── GIVEN DATA ──
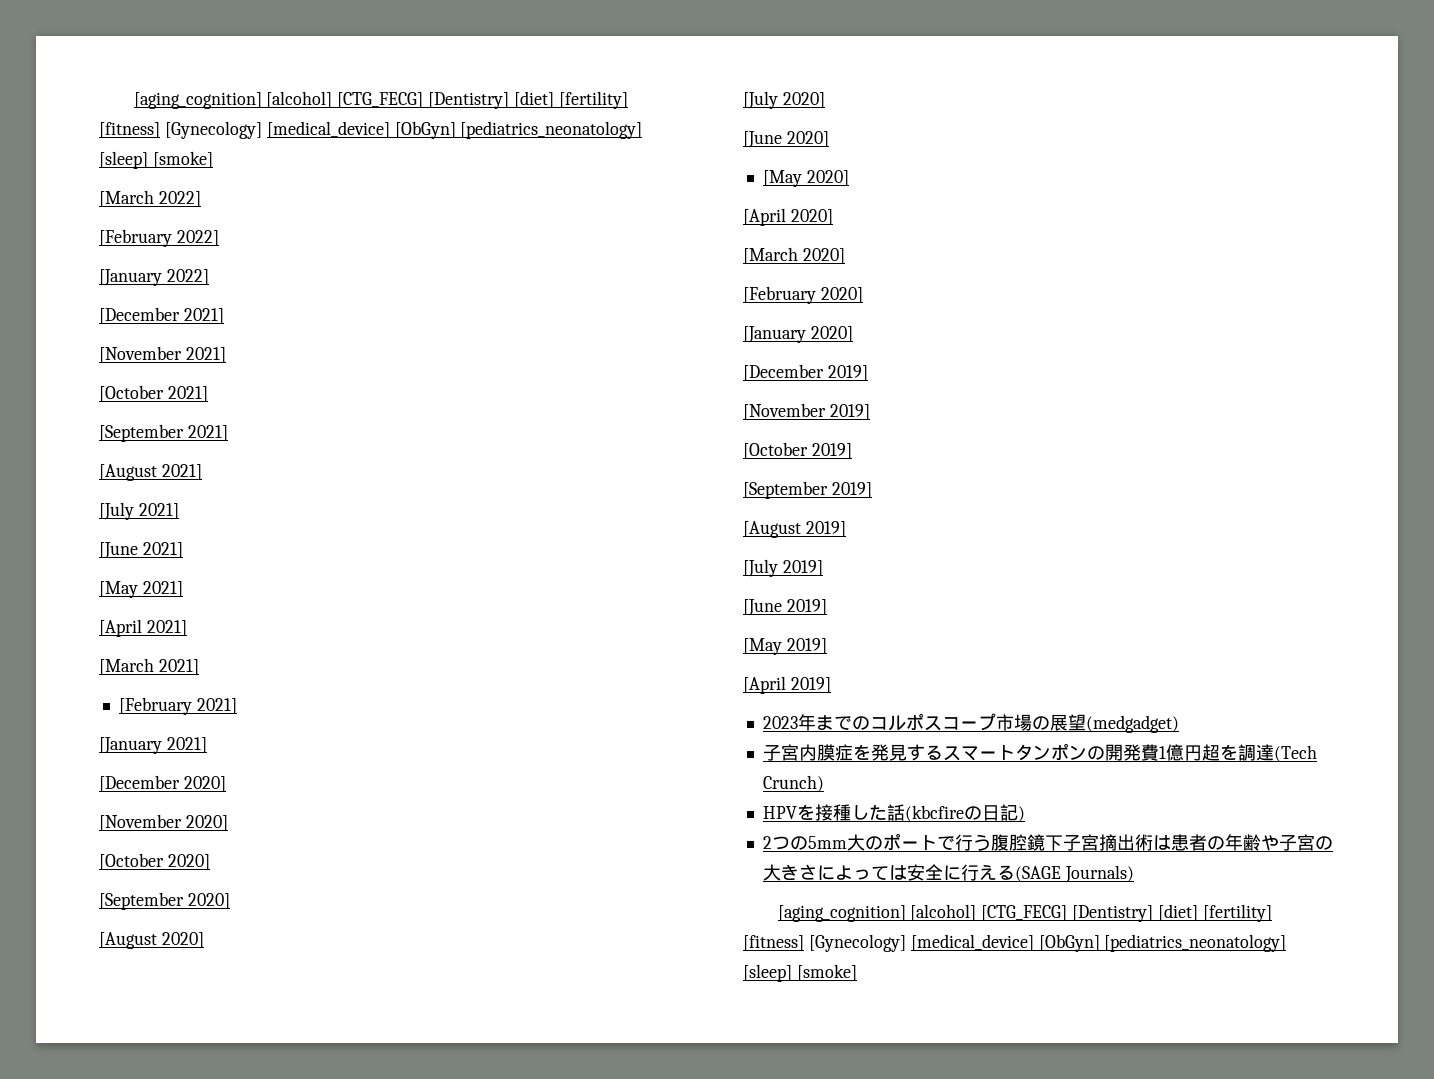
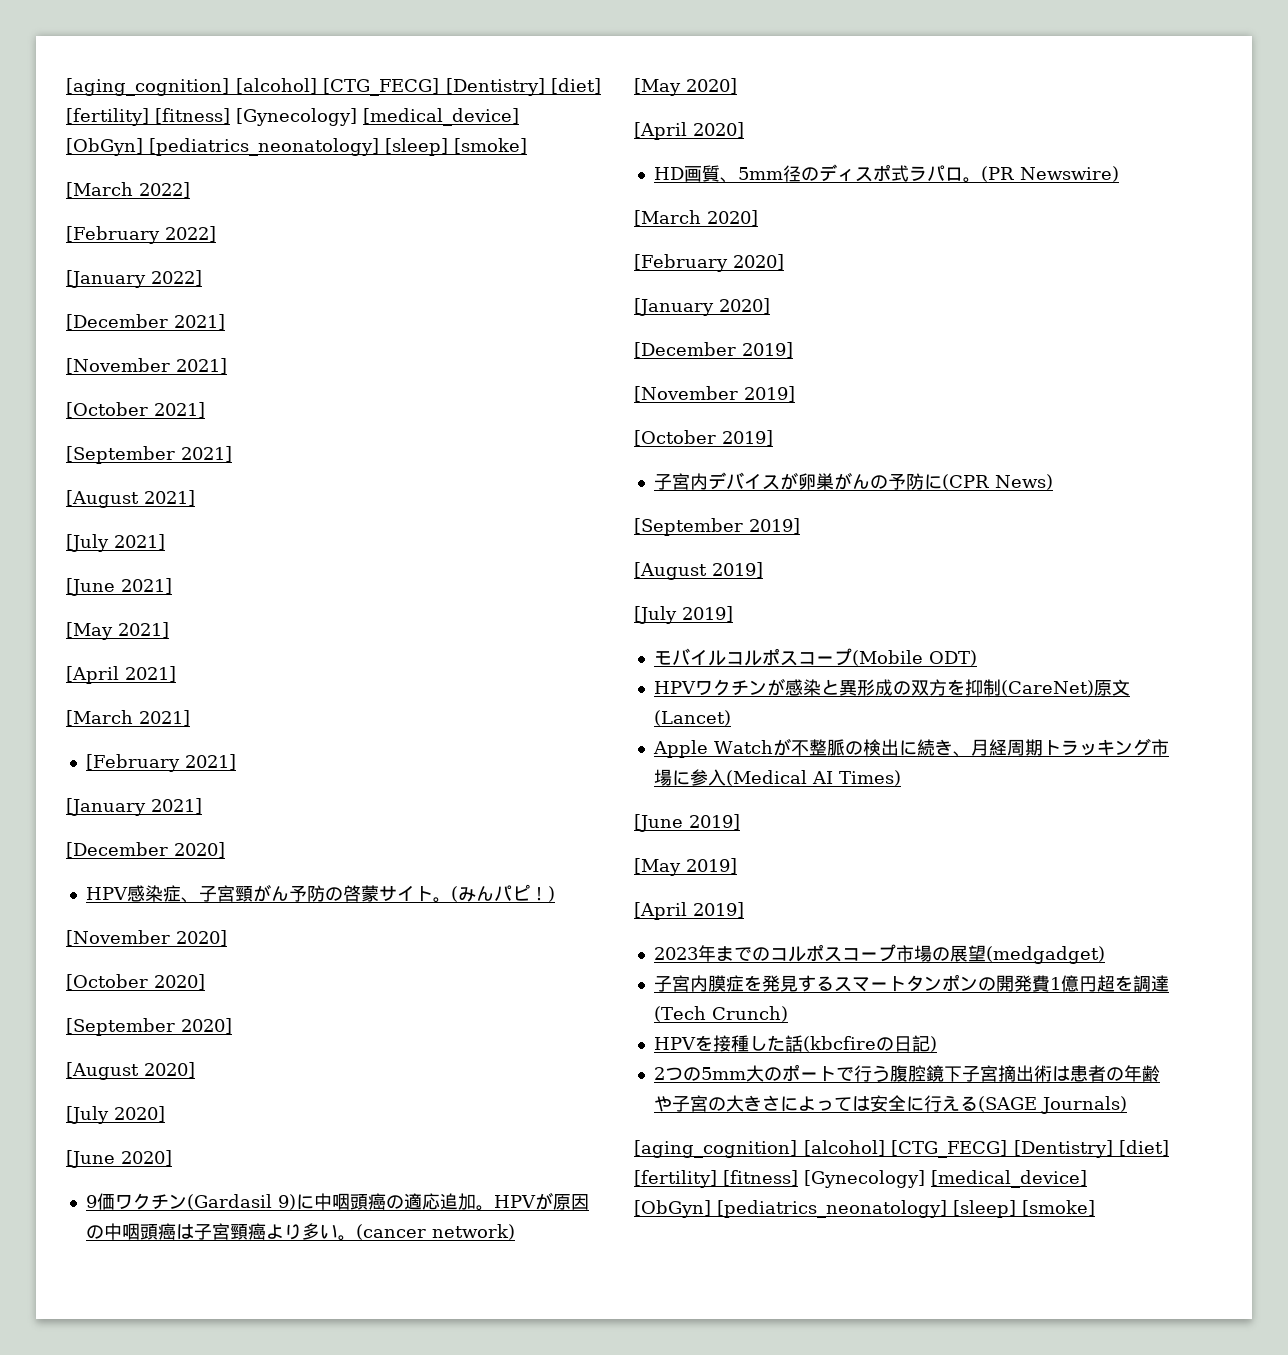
+ HPV感染症、子宮頸がん予防の啓蒙サイト。(みんパピ！)
+ 9価ワクチン(Gardasil 9)に中咽頭癌の適応追加。HPVが原因の中咽頭癌は子宮頸癌より多い。(cancer network)
  [May 2020]
  [April 2020]
+ HD画質、5mm径のディスポ式ラパロ。(PR Newswire)
+ 子宮内デバイスが卵巣がんの予防に(CPR News)
+ モバイルコルポスコープ(Mobile ODT)
+ HPVワクチンが感染と異形成の双方を抑制(CareNet)原文(Lancet)
+ Apple Watchが不整脈の検出に続き、月経周期トラッキング市場に参入(Medical AI Times)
───
[WHAT TO WORK ON] Your copy should match the data exactly, apart from the images, which are dropped.

[TASK RESPONSE]
+ HPV感染症、子宮頸がん予防の啓蒙サイト。(みんパピ！)
+ 9価ワクチン(Gardasil 9)に中咽頭癌の適応追加。HPVが原因の中咽頭癌は子宮頸癌より多い。(cancer network)
  [May 2020]
  [April 2020]
+ HD画質、5mm径のディスポ式ラパロ。(PR Newswire)
+ 子宮内デバイスが卵巣がんの予防に(CPR News)
+ モバイルコルポスコープ(Mobile ODT)
+ HPVワクチンが感染と異形成の双方を抑制(CareNet)原文(Lancet)
+ Apple Watchが不整脈の検出に続き、月経周期トラッキング市場に参入(Medical AI Times)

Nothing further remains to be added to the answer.